Revision comparison data

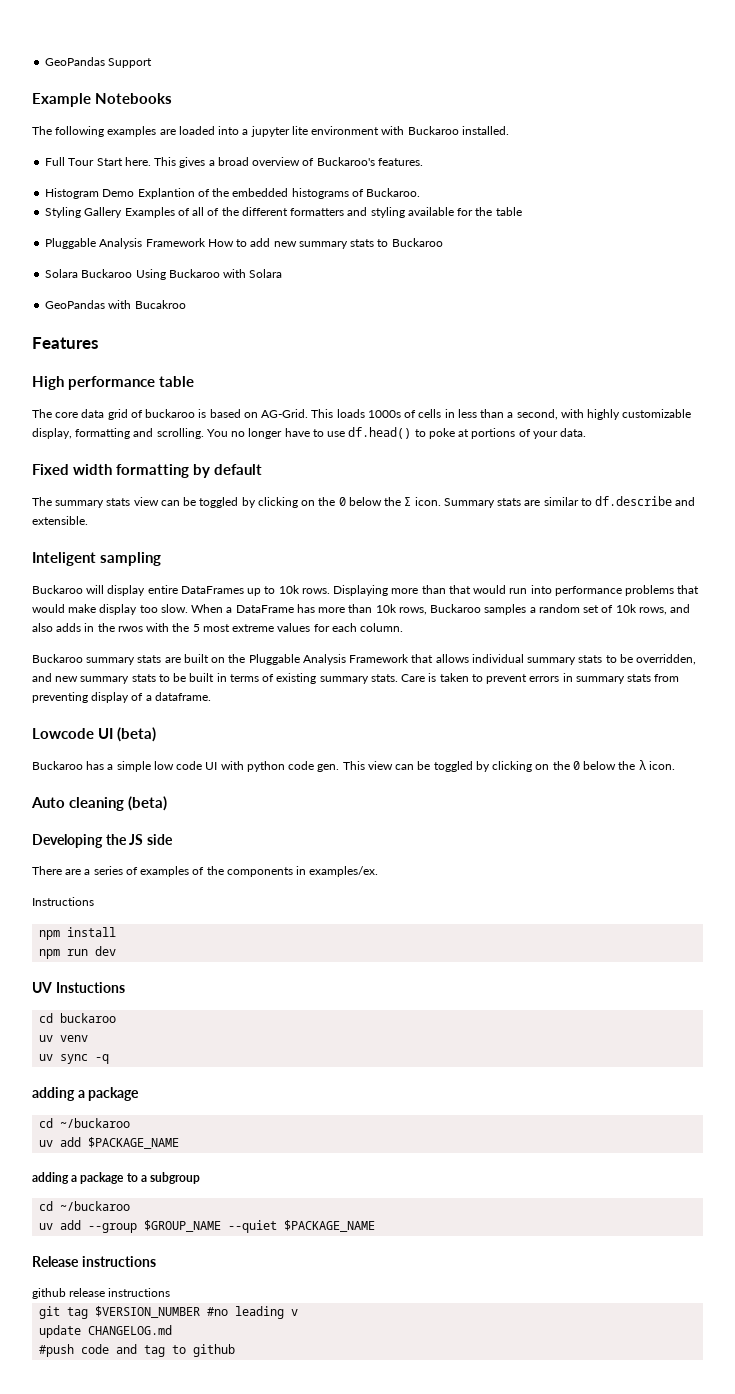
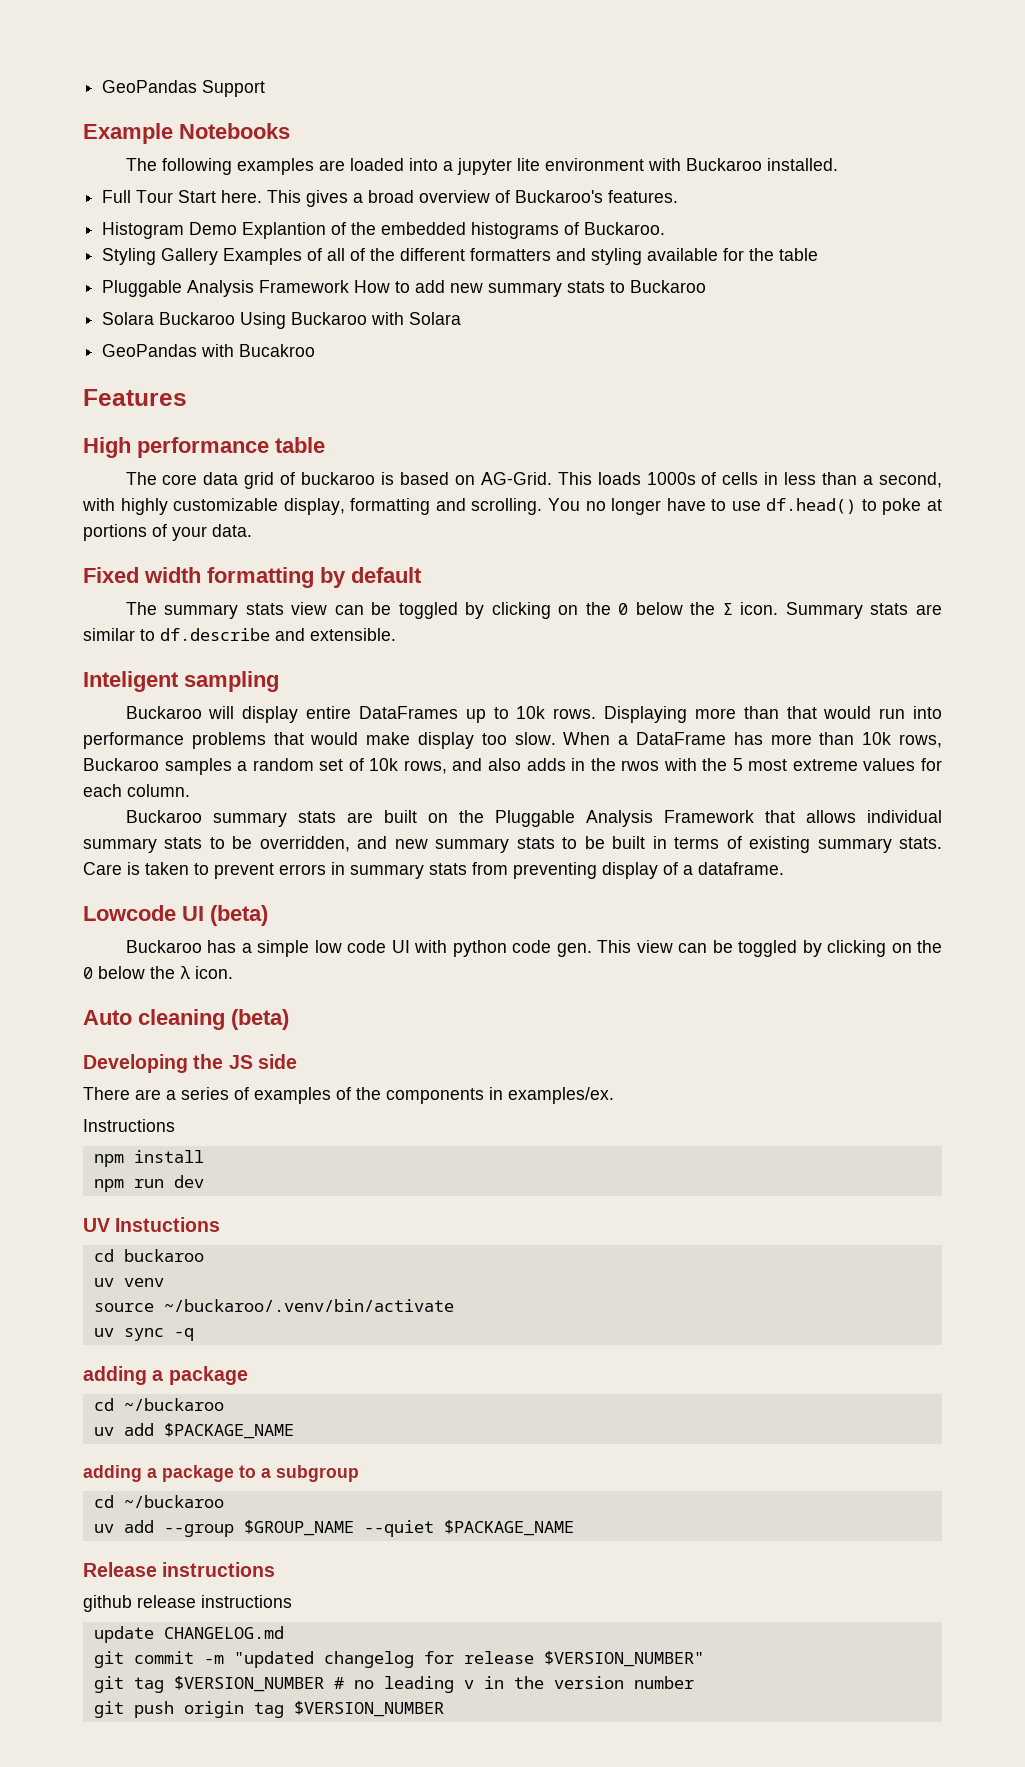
+ source ~/buckaroo/.venv/bin/activate
+ update CHANGELOG.md
+ git commit -m "updated changelog for release $VERSION_NUMBER"
- git tag $VERSION_NUMBER #no leading v
- update CHANGELOG.md
- #push code and tag to github
+ git tag $VERSION_NUMBER # no leading v in the version number
+ git push origin tag $VERSION_NUMBER

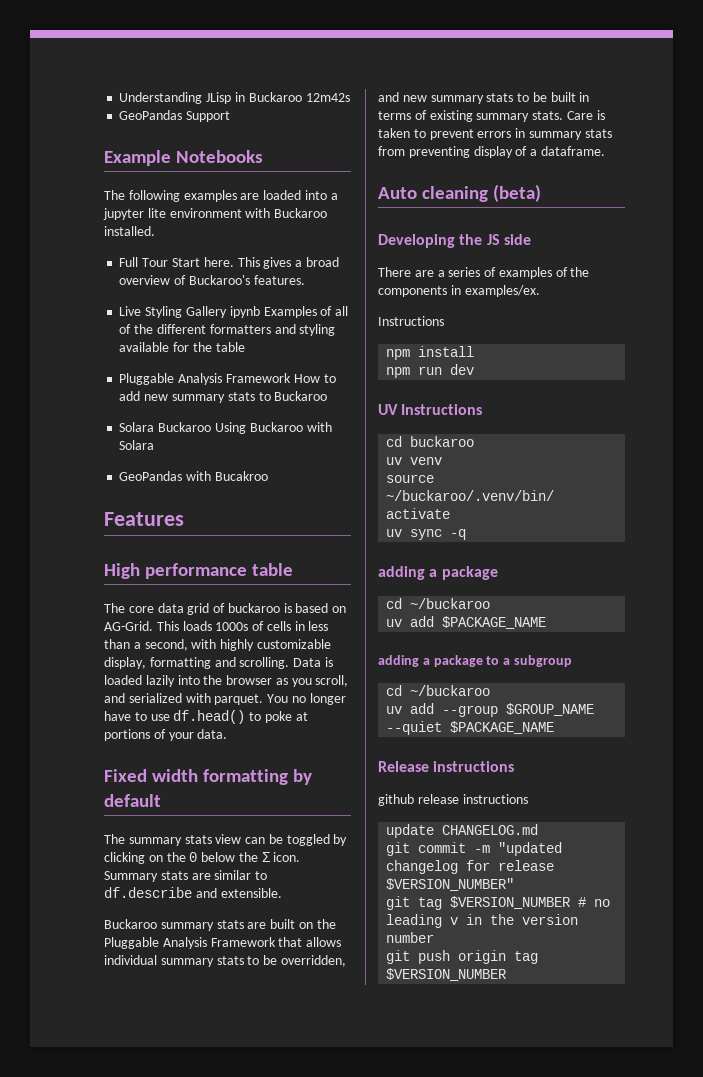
+ Understanding JLisp in Buckaroo 12m42s
- Histogram Demo Explantion of the embedded histograms of Buckaroo.
- Styling Gallery Examples of all of the different formatters and styling available for the table
+ Live Styling Gallery ipynb Examples of all of the different formatters and styling available for the table
+ Data is loaded lazily into the browser as you scroll, and serialized with parquet.
- Inteligent sampling
- Buckaroo will display entire DataFrames up to 10k rows. Displaying more than that would run into performance problems that would make display too slow. When a DataFrame has more than 10k rows, Buckaroo samples a random set of 10k rows, and also adds in the rwos with the 5 most extreme values for each column.
- Lowcode UI (beta)
- Buckaroo has a simple low code UI with python code gen. This view can be toggled by clicking on the 0 below the λ icon.
- UV Instuctions
+ UV Instructions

== Task details ==
Copy word for word the lines above, starting at the line containing "- update CHANGELOG.md" and ending at the line containing "- Styling Gallery", inclusive, with no pictures.

== Completed exercise ==
- update CHANGELOG.md
- #push code and tag to github
+ git tag $VERSION_NUMBER # no leading v in the version number
+ git push origin tag $VERSION_NUMBER

+ Understanding JLisp in Buckaroo 12m42s
- Histogram Demo Explantion of the embedded histograms of Buckaroo.
- Styling Gallery Examples of all of the different formatters and styling available for the table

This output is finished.